Photo by Salwan Georges/The Washington Post via Getty Images

Life

Baltimore Removed All Of Its Confederate Statues Overnight

Other cities should do the same

by Sarah Beauchamp

Last night, Baltimore crews worked to remove all of the city's Confederate monuments. They took down four statues in total, including a statue of Robert E. Lee and Thomas "Stonewall" Jackson.

After the violent white supremacist rally in Charlottesville, Virginia, over the weekend that left one counter protester, Heather Heyer, dead, Baltimore City Council passed a resolution on Monday night calling for the immediate deconstruction of these monuments, CBS reports. The Charlottesville rally began with white nationalists protesting the removal of a statue of Robert E. Lee. 

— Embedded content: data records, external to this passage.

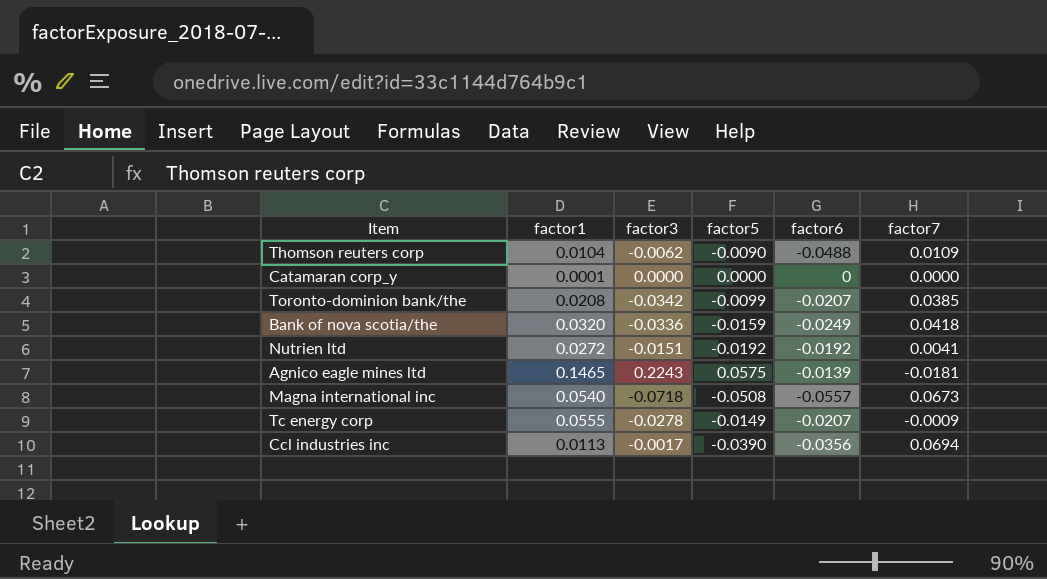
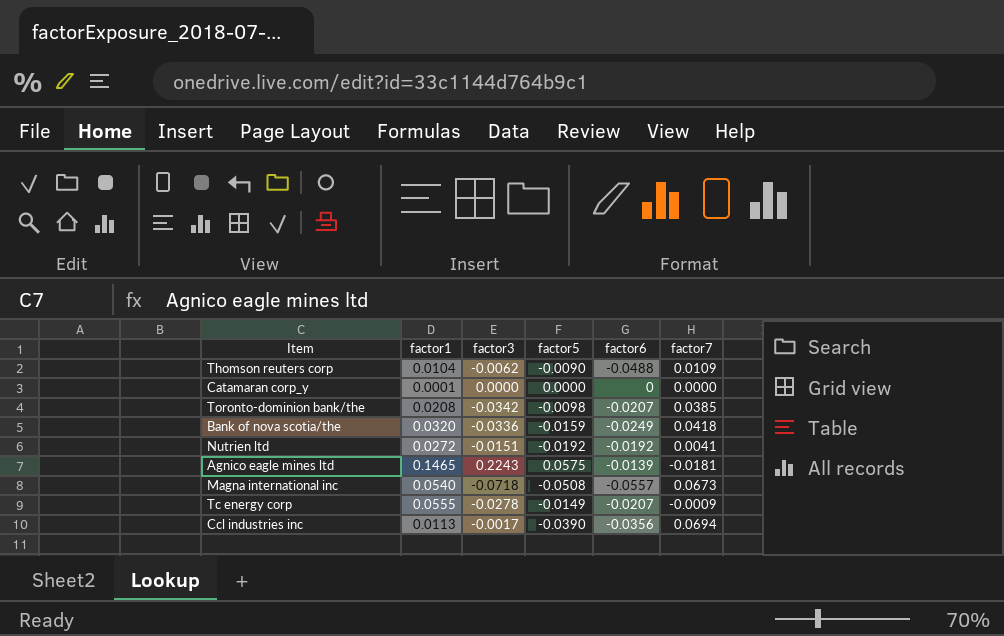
Toronto-dominion bank/the | factor5: -0.0099 -> -0.0098

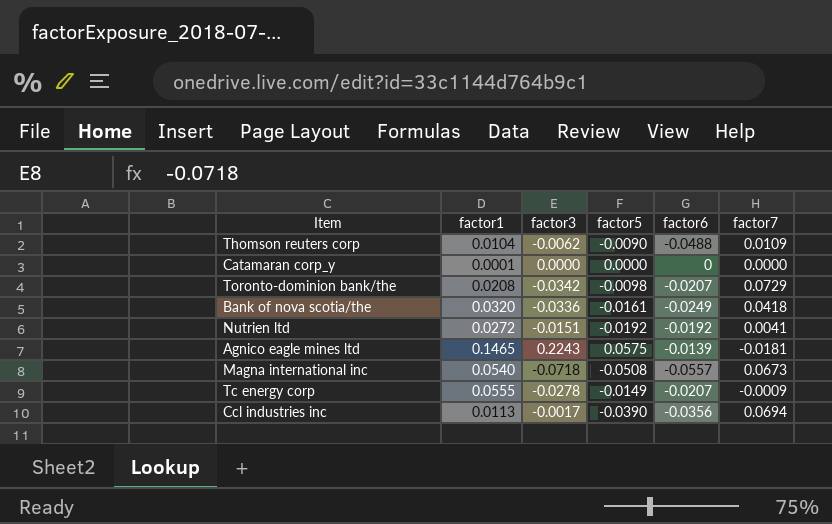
Toronto-dominion bank/the | factor7: 0.0385 -> 0.0729
Bank of nova scotia/the | factor5: -0.0159 -> -0.0161

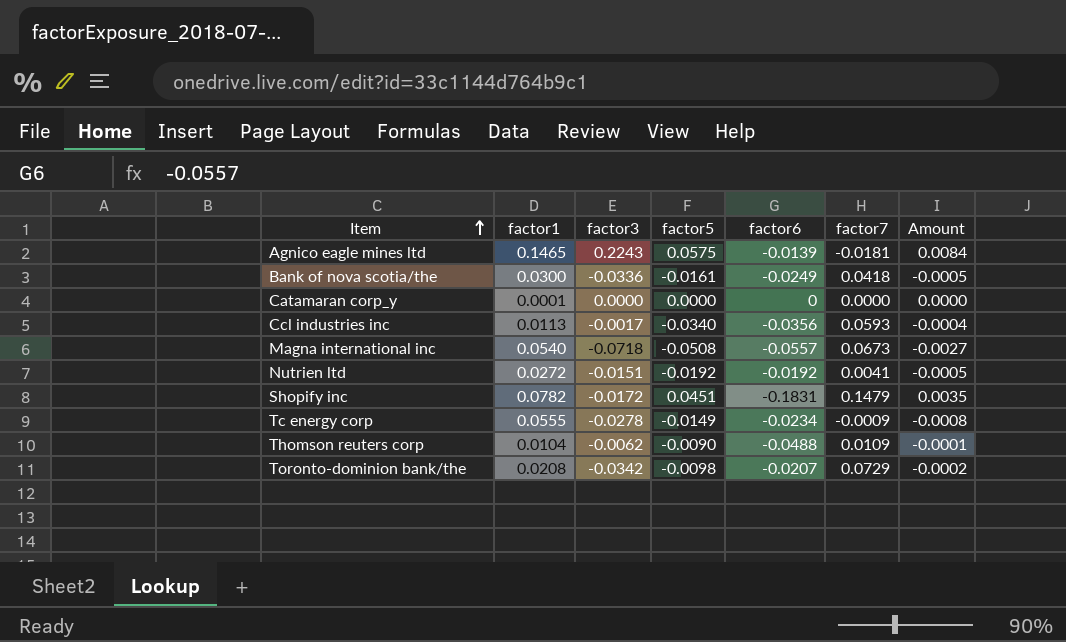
row order: none -> Item ascending
column Amount | formula: none -> [factor1] * [factor5]
Bank of nova scotia/the | factor1: 0.0320 -> 0.0300
Ccl industries inc | factor5: -0.0390 -> -0.0340
Ccl industries inc | factor7: 0.0694 -> 0.0593
row Shopify inc: none -> 0.0782 | -0.0172 | 0.0451 | -0.1831 | 0.1479 | 0.0035
Tc energy corp | factor6: -0.0207 -> -0.0234

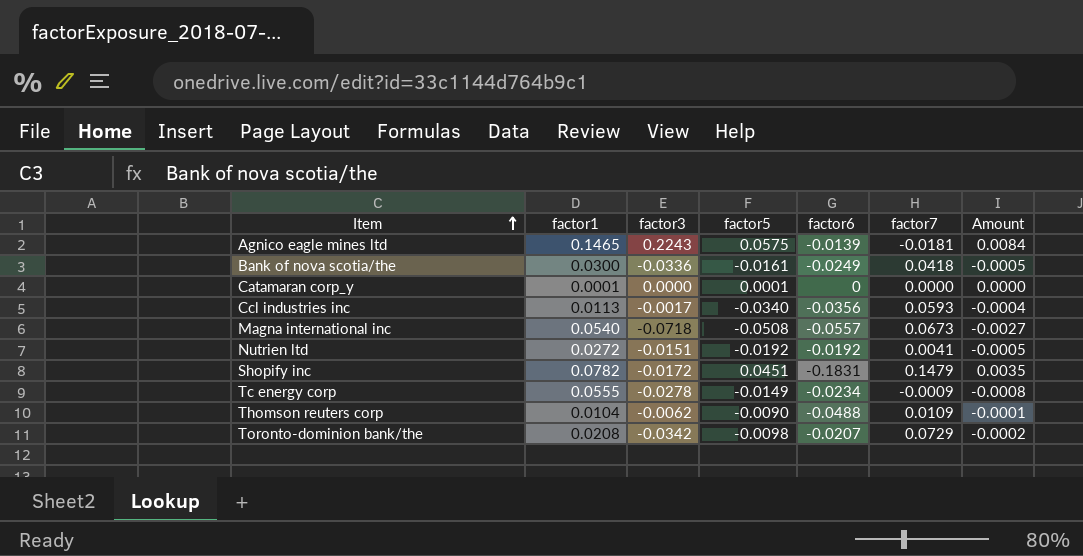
Catamaran corp_y | factor5: 0.0000 -> 0.0001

Yesterday, Donald Trump defended the neo-Nazis in Charlottesville, calling many of them "fine people" and claimed they were protecting history by wanting to preserve the monument. “This week, it is Robert E. Lee and this week, Stonewall Jackson. Is it George Washington next?" he said. "You have to ask yourself, where does it stop?” Trump claimed that removing the statues was "changing history" and "culture." 

Only, Lee and Jackson were leaders of the United States' secessionist movement who wanted to preserve the institution of slavery, while Washington (who did hold people in slavery) was one our nation's founders and its first president. 

All other cities should follow Baltimore's lead. As Don Lemon pointed out on CNN, a black person visiting a monument or park named after Confederate leaders is the same thing as Jewish people in Germany attending Hitler High School. "Can you imagine having to go to a school that has the name of your oppressor on it?" Lemon

. "That would be completely offensive to you on the deepest level, and that's how people of color feel in this country when we have to deal with figures like Robert E. Lee, like Confederate flags. It's no different from flying a swastika."